Playwrights have the giant Michael Frayn to thank for the most apt phrase to describe our eternal state. Frayn wrote the screenplay for the 1986 film Clockwise, and his portrayal of headteacher Brian Stimpson (played by John Cleese) at his worst expresses something that could hang above any playwright’s desk. “This is not despair, Laura. I can handle despair. That’s the hope I can’t stand,” Stimpson says, lying on the ground wearing a monk’s robes.

An unwelcome, familiar feeling. I’m waiting to hear from a major theater to see if I’ve been chosen from a shortlist of eight candidates as one of two writers whose ideas they want to develop. I am also waiting to hear from another theater whether they will stage the play they wrote for me in 2019. The situation doesn’t look good, but you never know. Playwrights: We are in a much worse situation than despair, we live in hope.

With this in mind, Colchester’s Mercury Theater has found a way to add another scoop of hope to the playwright’s bowl of despair; but this is with a twist. Play Lottery, an idea conceived by producer Jamie Rycroft, encourages playwrights to submit a finished play and the winner is drawn from the hat. The winning writer will see their play performed at the Mercury in April.

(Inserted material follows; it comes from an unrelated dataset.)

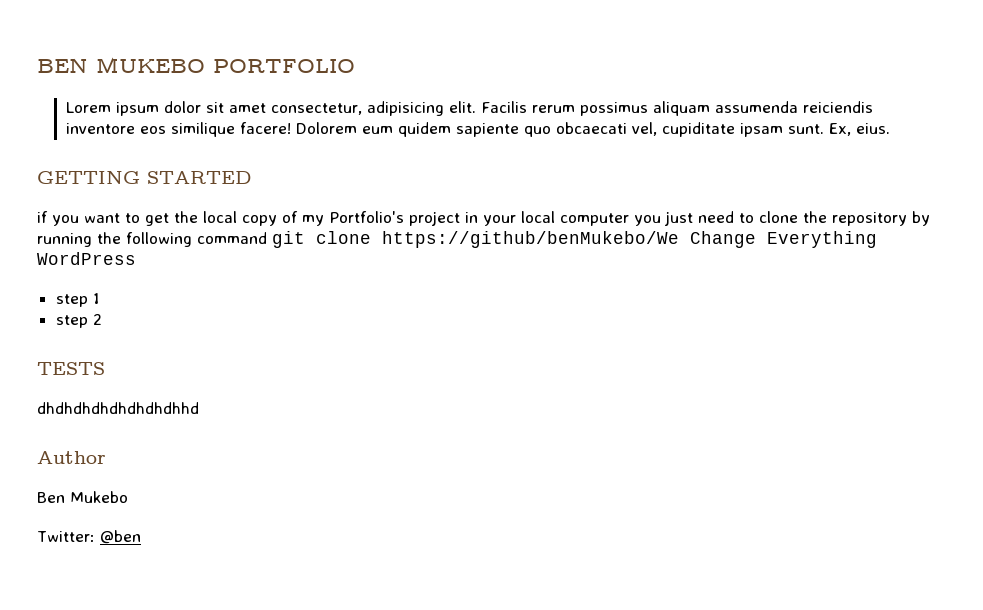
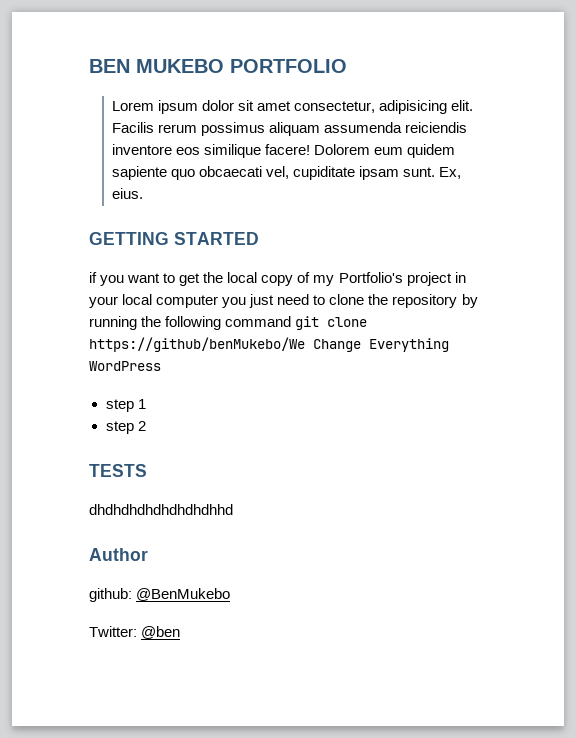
- Ben Mukebo
+ github: @BenMukebo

The organizers claim that entry is free, but like exit from Hotel California, I think these terms and conditions should be examined more closely. Prospective contestants be warned: There is no such thing as a free playwriting contest. The terms and conditions may tell you that there are no fees, but you will be paying from your hope account.

And yet. Working in, and writing for, British theater right now can feel like a bit of a lottery. I’ve lost count of the number of artists I know who have complained about being left behind in their search for funding for a project in the public and private sphere, even though they were told their application was strong and met all the criteria. Grantium, Arts Council England’s online application portal, is actually a blasphemy in arts circles. There is less money to go around, but the number of scripts worth producing that land on the desks of theater and literature departments does not decrease.

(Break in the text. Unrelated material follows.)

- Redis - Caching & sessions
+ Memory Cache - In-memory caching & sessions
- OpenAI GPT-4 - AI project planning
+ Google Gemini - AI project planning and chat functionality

All theaters are being forced to tighten their budgets and spread their meager funds thinner and farther than ever before. This means less production on stages, and the chances of a building being compromised in your game are slim to none.

Even if there are no financial obstacles, if you are lucky enough to have your play performed in a theater, there is the obstacle of a small group of tastemakers who determine what gets on stage. It’s an unfortunate truth that the creators of this taste have looked and thought a certain way for decades. If your private school education prepared you for Oxbridge and those hallowed halls prepared you for cultural leadership, how can you judge the originality or quality of, say, a working-class writer brought up on an estate? Andrea Dunbar is an example of such a groundbreaking writer, but although she was rare, she was no unicorn. There are other Andreases, but I could cry thinking about how unlikely we are to find them in the current system. From where? One bet is that if your scripts are good enough, they will rise to the top. The real question is; Who decides what is “good enough”?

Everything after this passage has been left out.